Arctic Shift serves as the primary successor to Pushshift for Reddit data archival, catering to researchers studying social media trends, moderators needing historical data for community management, and developers building Reddit analytics tools. The API provides comprehensive search, aggregation, and tree-building capabilities that mirror Reddit's own data structures, while the downloadable dumps enable large-scale offline analysis. Common use cases include tracking discourse evolution over time, analyzing user behavior patterns, building recommendation systems, and conducting academic research on online communities.
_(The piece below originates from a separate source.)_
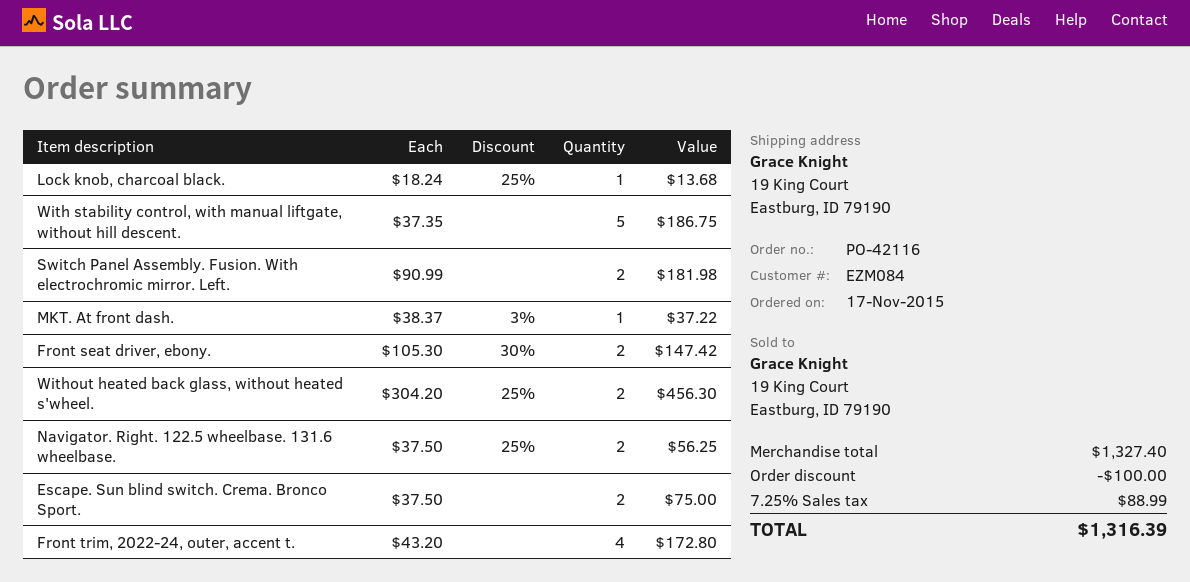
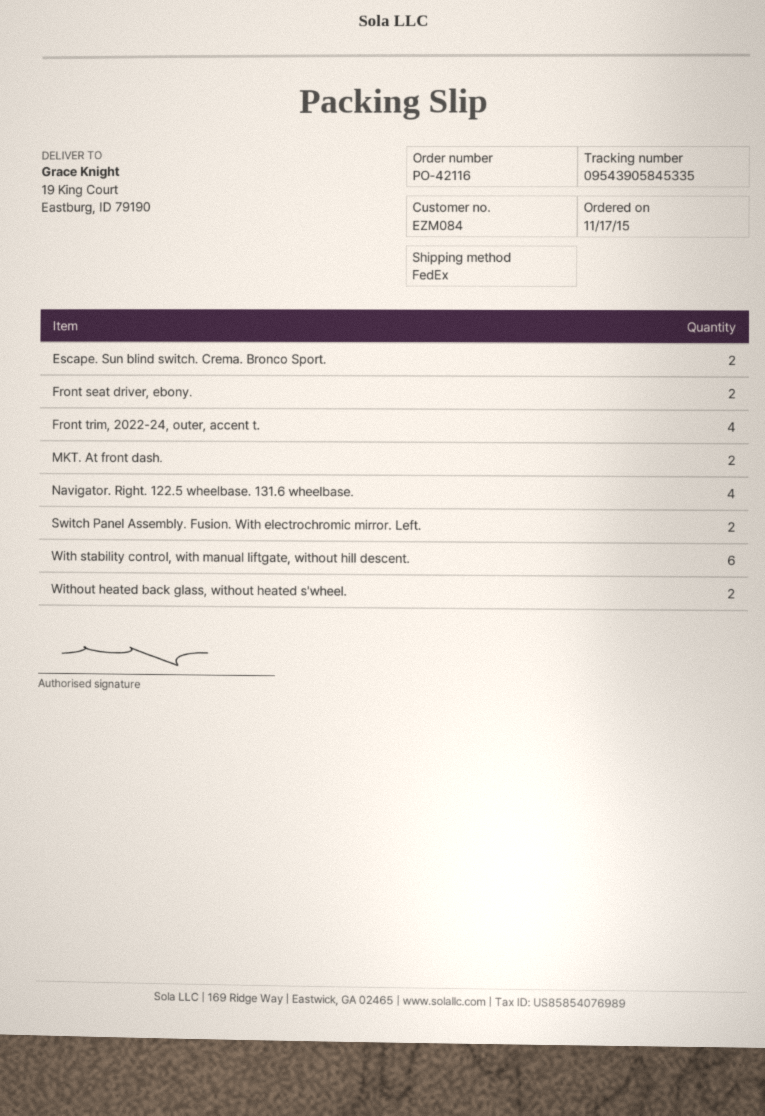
Lock knob, charcoal black.: 1 -> none
With stability control, with manual liftgate, without hill descent.: 5 -> 6
MKT. At front dash.: 1 -> 2
Navigator. Right. 122.5 wheelbase. 131.6 wheelbase.: 2 -> 4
For integration, the API follows RESTful conventions with consistent parameter naming across endpoints, making it straightforward to build client libraries. Rate limiting is permissive for typical usage, but heavy analysis should use the monthly data dumps instead. The Python processing scripts provide a foundation for building custom analysis pipelines, supporting streaming decompression to handle files that exceed available RAM. Data is available from June 2005 through the present, with new monthly archives typically released within a few days of each month's end via Academic Torrents.